Global prevalence of overweight and obesity has doubled since 1980, with a third of the worldwide population currently classified as overweight or obese. Research on weight control care in various Latin American countries shows that health systems are ill-equipped to address obesity. Gaps include the absence of quality guidelines for evaluation and treatment, inadequate professional training, and financial constraints to access health services due to marked inequalities among the population (Arora et al., 2019).
The purpose of this editorial is to express our adherence to the “ROOTS” position of the World Obesity Federation, which recognizes obesity as a syndemic, in which biological, psychological, and social factors interact (Swinburn et al., 2019). We also support the position of Mexican health professionals, which lists actions for its approach and treatment (Barquera et al., 2022).
In addition, we issue the following mental health considerations for health professionals involved in obesity treatment:
The two-way link between obesity and mental health requires the evaluation and treatment given to the main mental health conditions affecting this population, such as depressive and anxiety disorders and eating disorders. According to the Edmonton Obesity Staging System, mental health-related aspects constitute one of the dimensions to be evaluated and treated together with other health problems associated with obesity and the functionality of patients. To this end, we recommend using validated screening instruments such as the Hospital Anxiety and Depression Scale (Petry, Barry, Pietrzak, & Wagner, 2008; Atlantis, Sahebolamri, Cheema, & Williams, 2020).
We recognize that people with obesity often experience stigma because of their weight and image are subject to discrimination and unfair treatment in health care and social settings. This impacts their emotional well-being and undermines their physical and mental health. We must therefore promote strategies and programs to mitigate stigma in all its forms, paying particular attention to clinical practice, in addition to teaching academic content that contributes to train stigma-free professionals.
Weight discrimination, like other forms of discrimination (gender, age, race, ethnicity, and mental illness), can trigger physiological stress responses that alter neuroendocrine control and contribute to increased adiposity, with a greater risk of metabolic and cardiovascular comorbidities (Schvey, Puhl, & Brownell, 2014).
Mental health professionals can provide valuable interventions for a comprehensive, multidisciplinary approach to overweight and obesity and reinforce strategies for changing habits designed to achieve healthy lifestyles, as well as the identification and treatment of mental health disorders associated with obesity. We support the promotion of models to address this problem such as the 5As model of the Canadian Obesity Network, the use of motivational interviewing and Cognitive Behavioral Therapy designed to achieve weight loss (Rueda-Clausen et al., 2014; Armstrong et al., 2011; Shaw, O’Rourke, Del Mar, & Kenardy, 2005).
Mental health professionals in the public and private sectors should develop skills to join multidisciplinary teams in obesity treatment, especially during the pre-surgical protocol for bariatric surgery in order to devise personalized treatments using a multidisciplinary approach.
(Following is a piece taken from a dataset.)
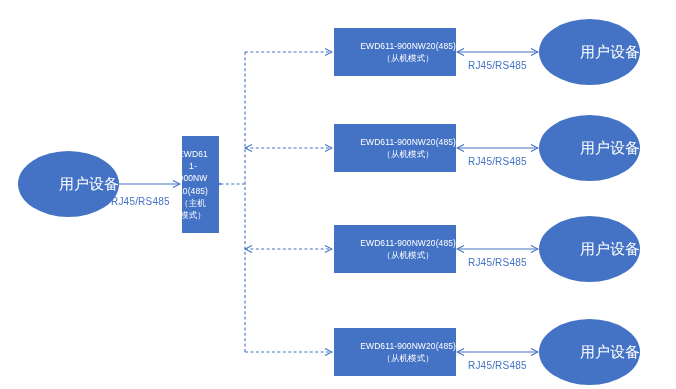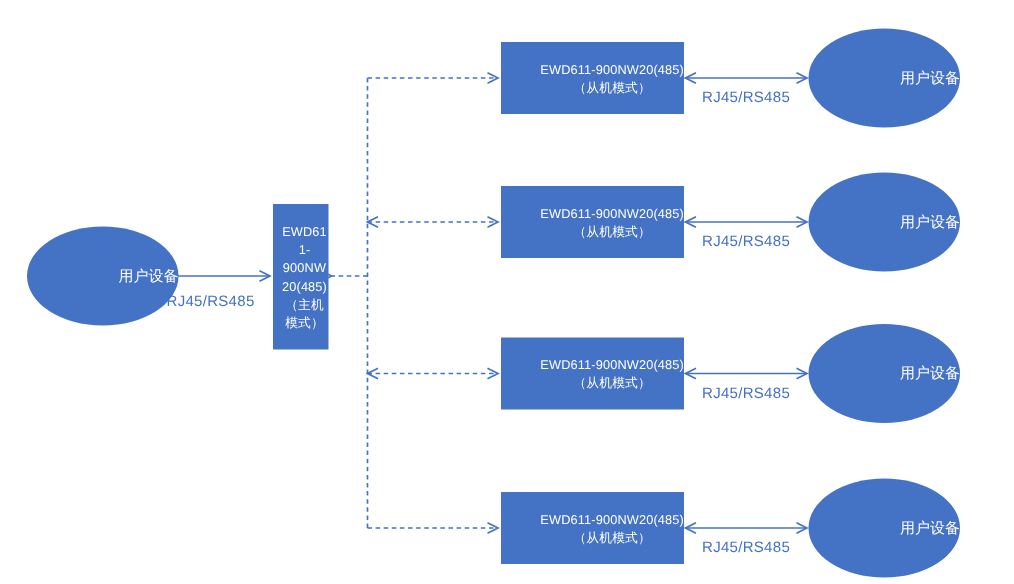"用户设备" .ellipse { font-size: 10px -> 15px }
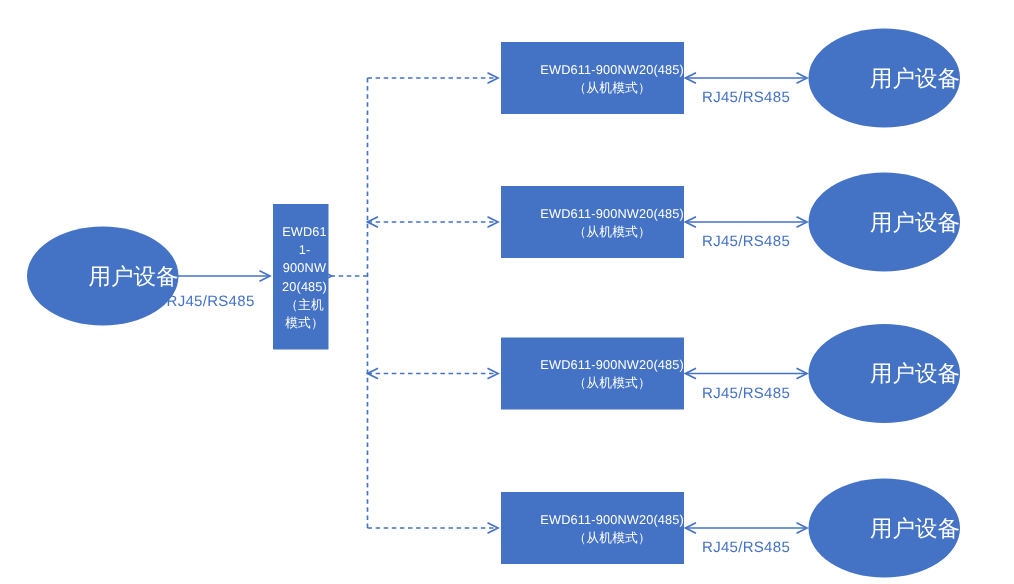"EWD61" .master-box { padding: 0 1px -> 0 11px }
The intervention of mental health professionals in obesity treatment should include the detection of depressive or anxiety disorders, as well as the evaluation of abnormal eating behaviors, such as objective binge eating, night eating syndrome, unnoticed or uncontrollable eating between meals and compensatory behaviors that require diagnosis and specialized treatment (Heriseanu, Hay, & Touyz, 2019).
As for psychopharmacological treatment in overweight or obese patients, it is advisable, as far as possible, to choose those with a weight-neutral effect or those associated with weight loss. Patients with obesity and affective or psychotic disorders have often achieved remission of their symptoms with second-generation antipsychotics and have gained weight as a side effect. In these cases, it is advisable to add other agents that contribute to neutralizing the negative metabolic impact (McElroy, Guerdjikova, Mori, & Keck, 2016).
Since the presence of atypical depressive symptoms in patients with affective disorders contributes to weight gain, the choice of therapy should be guided by the clinical response that contributes to weight loss (Łojko, Buzuk, Owecki, Ruchała, & Rybakowski, 2015).
Mental health professionals reinforce messages about obesity as a disease, avoid stigmatizing those who live with it, provide messages of support for patients, and include advice on healthy lifestyles in their interventions.
Mental health professionals support the NutriCOI initiative based on the Nutricia Code, whereby they encourage the various academic sectors to behave in an ethical, transparent, and professional manner in the face of potential conflicts of interest (Barquera et al., 2020).
Obesity treatment requires analyzing the weight gain history of each patient and studying the patient’s life history, as well as the two-way relationships between life events, psychopathology, and obesity development. Treating obesity with a multidisciplinary approach constitutes an opportunity for health professionals interested in comprehensive obesity treatment.